Le schéma général du pattern Visitor se présente ainsi :
V. Decorator▲
Ce pattern va permettre d'ajouter des propriétés et des méthodes à une classe en les plaçant « à côté » plutôt qu'à l'« intérieur » ou par héritage. Cela permet une articulation plus facilement modulable et localisable des parties de la classe. Le pattern Decorator enveloppe le tout (le décore) pour que cela apparaisse au reste de l'application comme une classe unique :
VI. Observer▲
Ce pattern implémente un système de sémaphore qui prévient les objets qui sont reliés à un objet maître d'un changement d'état de ce dernier :
VII. Autres patterns▲
Lock
Ce pattern permet de mettre en lecture seule une partie des propriétés d'une classe.

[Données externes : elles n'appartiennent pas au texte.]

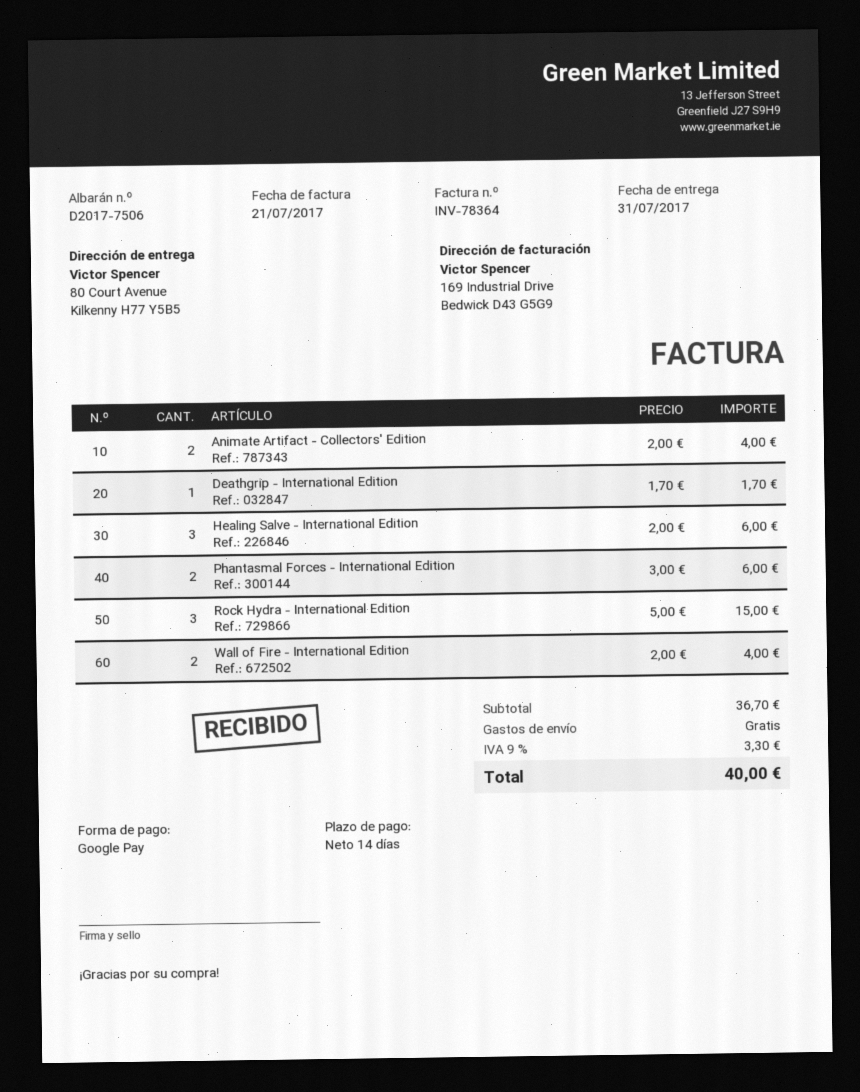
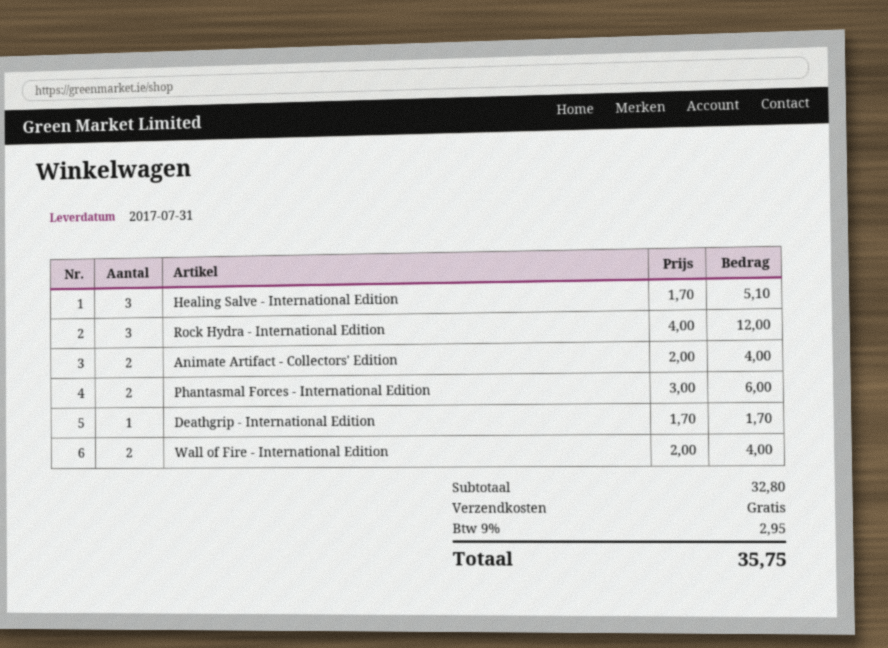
Healing Salve - International Edition: 3 x 2.00 = 6.00 -> 3 x 1.70 = 5.10
Rock Hydra - International Edition: 3 x 5.00 = 15.00 -> 3 x 4.00 = 12.00
subtotal: 36.70 -> 32.80
tax: 9% = 3.30 -> 9% = 2.95
total: 40.00 -> 35.75

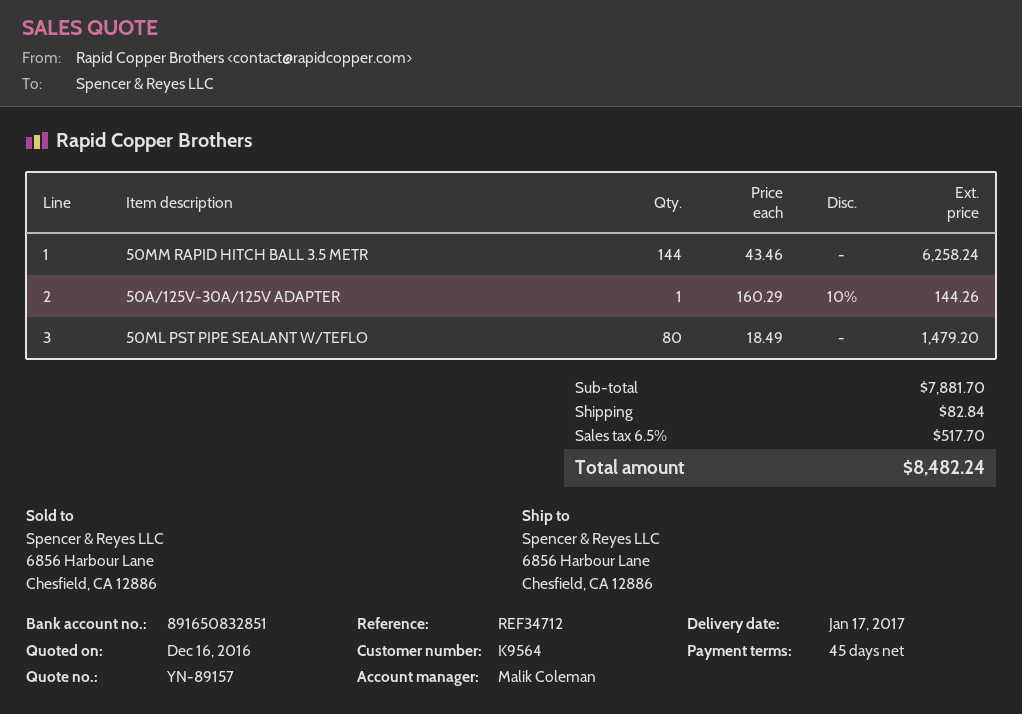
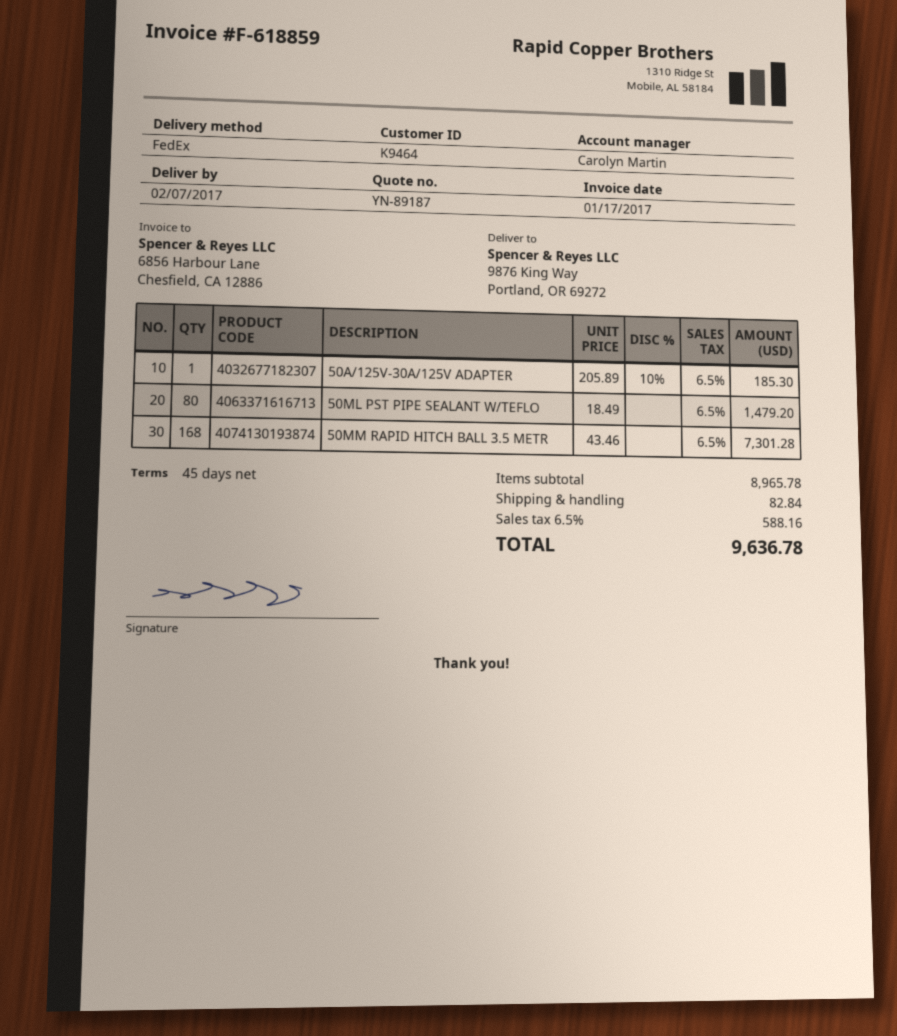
quote number: YN-89157 -> YN-89187
delivery date: 2017-01-17 -> 2017-02-07
customer number: K9564 -> K9464
sales rep: Malik Coleman -> Carolyn Martin
ship to: 6856 Harbour Lane, Chesfield, CA 12886 -> 9876 King Way, Portland, OR 69272
50MM RAPID HITCH BALL 3.5 METR: 144 x 43.46 = 6258.24 -> 168 x 43.46 = 7301.28
50A/125V-30A/125V ADAPTER: 1 x 160.29 - 10% = 144.26 -> 1 x 205.89 - 10% = 185.30
subtotal: 7881.70 -> 8965.78
tax: 6.5% = 517.70 -> 6.5% = 588.16
total: 8482.24 -> 9636.78

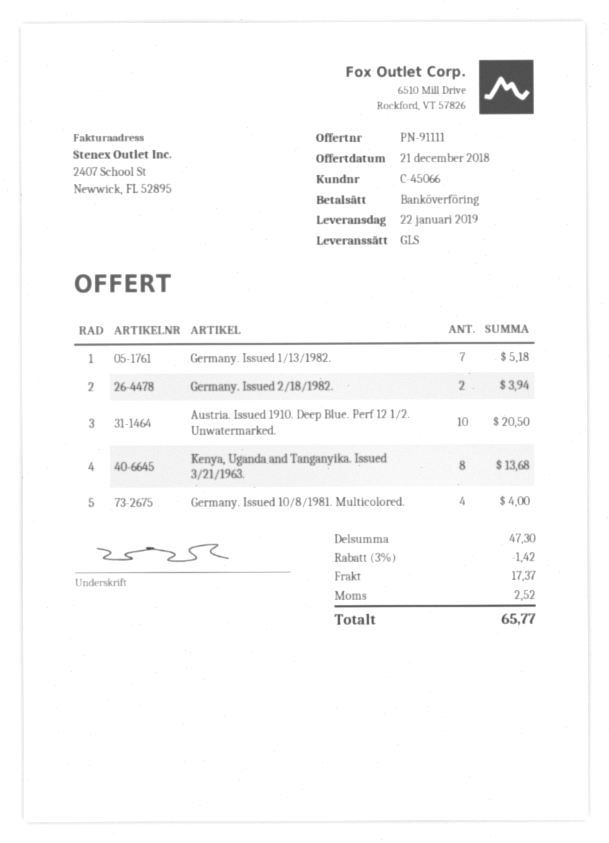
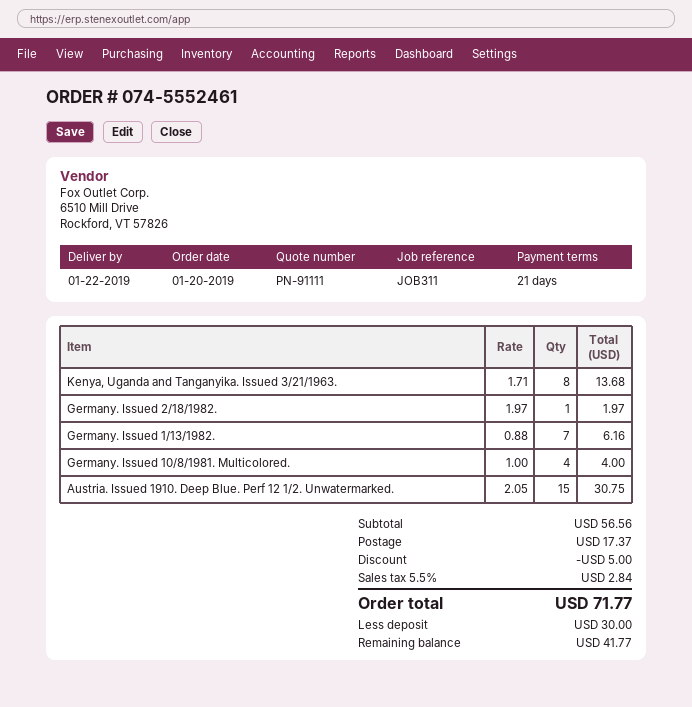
Germany. Issued 1/13/1982.: 7 for 5.18 -> 7 for 6.16
Germany. Issued 2/18/1982.: 2 for 3.94 -> 1 for 1.97
Austria. Issued 1910. Deep Blue. Perf 12 1/2. Unwatermarked.: 10 for 20.50 -> 15 for 30.75
subtotal: 47.30 -> 56.56
discount: 1.42 -> 5.00
tax: 2.52 -> 2.84
total: 65.77 -> 71.77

Il est utilisé dans Delphi pour mettre un TStrings en lecture seule.
Singleton
Ce pattern est utile quand une classe ne doit avoir qu'une seule instance : par exemple si cette classe est celle d'un objet qui doit être unique.
Reference count
Ce pattern implémente un compteur du nombre d'instances d'un objet. Lorsque l'objet n'est plus référencé, il s'autodétruit.
VIII. Conclusion▲
Nous avons passé en revue les principaux patterns proposés par ModelMaker.
Le fait que ModelMaker institue le pattern comme propriétaire du code du pattern (pour modifier ces parties du code, ModelMaker vous oblige à intervenir au niveau du pattern : vous ne pouvez le faire directement) permet de bien isoler ce code : c'est une grande aide que d'isoler ainsi le code du pattern de celui du reste de la classe.
Quand vous verrez qu'en outre vous pouvez modifier les patterns proposés et même ajouter les vôtres, vous serez à même de mesurer la puissance que procure une bonne utilisation de ModelMaker livré avec Delphi Entreprise et Delphi Architect.